第12章 家賃
もう少し身長が欲しかったとぼやきつつ、光秀の隣──より少し距離を空けた襖側の褥の端へ寝転がり、背を向けた状態で凪が枕へ頭を乗せた。
箱枕がどうにも慣れないらしく、寝心地悪そうに頭の位置を調整していた彼女の後頭部へ片手を伸ばし、ひと撫ぜする。
「今くらいが丁度良いだろう。こうしてすぐに頭を撫でられる」
「光秀さん身長高いんですから、誰でも撫でられますよ。豊臣さんだっていけそうです」
相変わらず背を向けた体勢のままでいる凪が、光秀の手によって髪を撫ぜられる感触に瞼を伏せ、ようやく落ち着いて来た心臓に内心で吐息を漏らしつつ、冗談めかして告げた。
暗闇の中で鼓膜を震わせる落ち着いた低音は耳に心地よく、摂津の宿でも軽い言葉を交わし合いながら眠っていた事を不意に思い出す。
色気にあてられた時は果たしてどうなるかと緊張し、急激に気恥ずかしさが押し寄せて来たが、光秀の香りと耳に馴染む声は酷く凪を安心させた。
「……それは勘弁願いたいところだ。ところで、凪」
髪を優しく梳かれる感触にそっと瞼を下ろしかけた時、彼女が告げた冗談に対して背後で苦笑した気配が伝わって来た後、潤った低音が名を呼ぶ。
「なんです────……わっ!?」
閉じかけた瞼を持ち上げ、軽く相手の方へ振り返りながら応えたと同時、伸ばされた男の腕が凪の腰を捉え、そのまま寝返りを打たせられるような形で光秀の方へ引き寄せられた。

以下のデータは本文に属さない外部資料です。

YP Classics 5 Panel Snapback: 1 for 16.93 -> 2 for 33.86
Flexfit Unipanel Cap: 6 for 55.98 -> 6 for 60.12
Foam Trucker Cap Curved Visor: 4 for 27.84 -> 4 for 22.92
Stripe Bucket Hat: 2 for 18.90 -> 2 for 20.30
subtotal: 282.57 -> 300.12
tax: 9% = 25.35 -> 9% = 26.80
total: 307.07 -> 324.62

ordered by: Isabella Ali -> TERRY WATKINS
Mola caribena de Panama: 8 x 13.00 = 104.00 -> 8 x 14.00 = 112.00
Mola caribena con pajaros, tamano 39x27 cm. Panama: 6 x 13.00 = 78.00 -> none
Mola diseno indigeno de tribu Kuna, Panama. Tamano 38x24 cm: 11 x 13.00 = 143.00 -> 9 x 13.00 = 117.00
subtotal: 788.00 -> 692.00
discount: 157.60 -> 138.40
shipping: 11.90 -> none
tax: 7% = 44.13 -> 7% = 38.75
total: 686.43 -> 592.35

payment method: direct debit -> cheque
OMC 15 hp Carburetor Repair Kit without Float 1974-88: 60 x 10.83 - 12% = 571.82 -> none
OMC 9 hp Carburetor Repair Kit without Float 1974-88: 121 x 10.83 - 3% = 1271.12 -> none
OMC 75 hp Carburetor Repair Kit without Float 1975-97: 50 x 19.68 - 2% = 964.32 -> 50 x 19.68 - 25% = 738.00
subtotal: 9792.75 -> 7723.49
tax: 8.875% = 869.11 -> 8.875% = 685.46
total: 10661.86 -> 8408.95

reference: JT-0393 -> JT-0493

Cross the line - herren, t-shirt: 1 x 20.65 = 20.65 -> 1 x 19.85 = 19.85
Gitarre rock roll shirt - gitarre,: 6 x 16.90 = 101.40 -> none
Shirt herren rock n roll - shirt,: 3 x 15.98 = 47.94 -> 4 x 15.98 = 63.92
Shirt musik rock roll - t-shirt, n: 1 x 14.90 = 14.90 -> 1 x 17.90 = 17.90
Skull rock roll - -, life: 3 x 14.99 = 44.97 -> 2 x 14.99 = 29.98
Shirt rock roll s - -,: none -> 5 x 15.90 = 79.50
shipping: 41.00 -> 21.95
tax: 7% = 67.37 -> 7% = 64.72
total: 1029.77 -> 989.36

なんとか落ち着けた箱枕から頭が滑り落ち、いつの間に伸ばされていたのか、褥に置かれていた筋張った光秀の片腕を枕代わりにするよう転がると、凪の身体は男の胸にすっぽり収まる。
「ちょ、ちょっと…!?」
ふわりと男の肌から直接薫物の香りが漂って来た気がして、凪の耳朶が熱を帯びた。隙間のない完全な添い寝の体勢は、顔を上げただけですぐに光秀の顔が視界に入り、視線を戻せば緩やかな白い着流しの合わせと、そこから覗く肌が見える。
(目線のやり場が何処にもない…!)
何処へ目をやっても漂う色香から逃れる事叶わず、せめて距離を取ろうと腕を胸へ突き立てようとするが、彼女の片手首はいとも容易く男の大きな手のひらによって封じられた。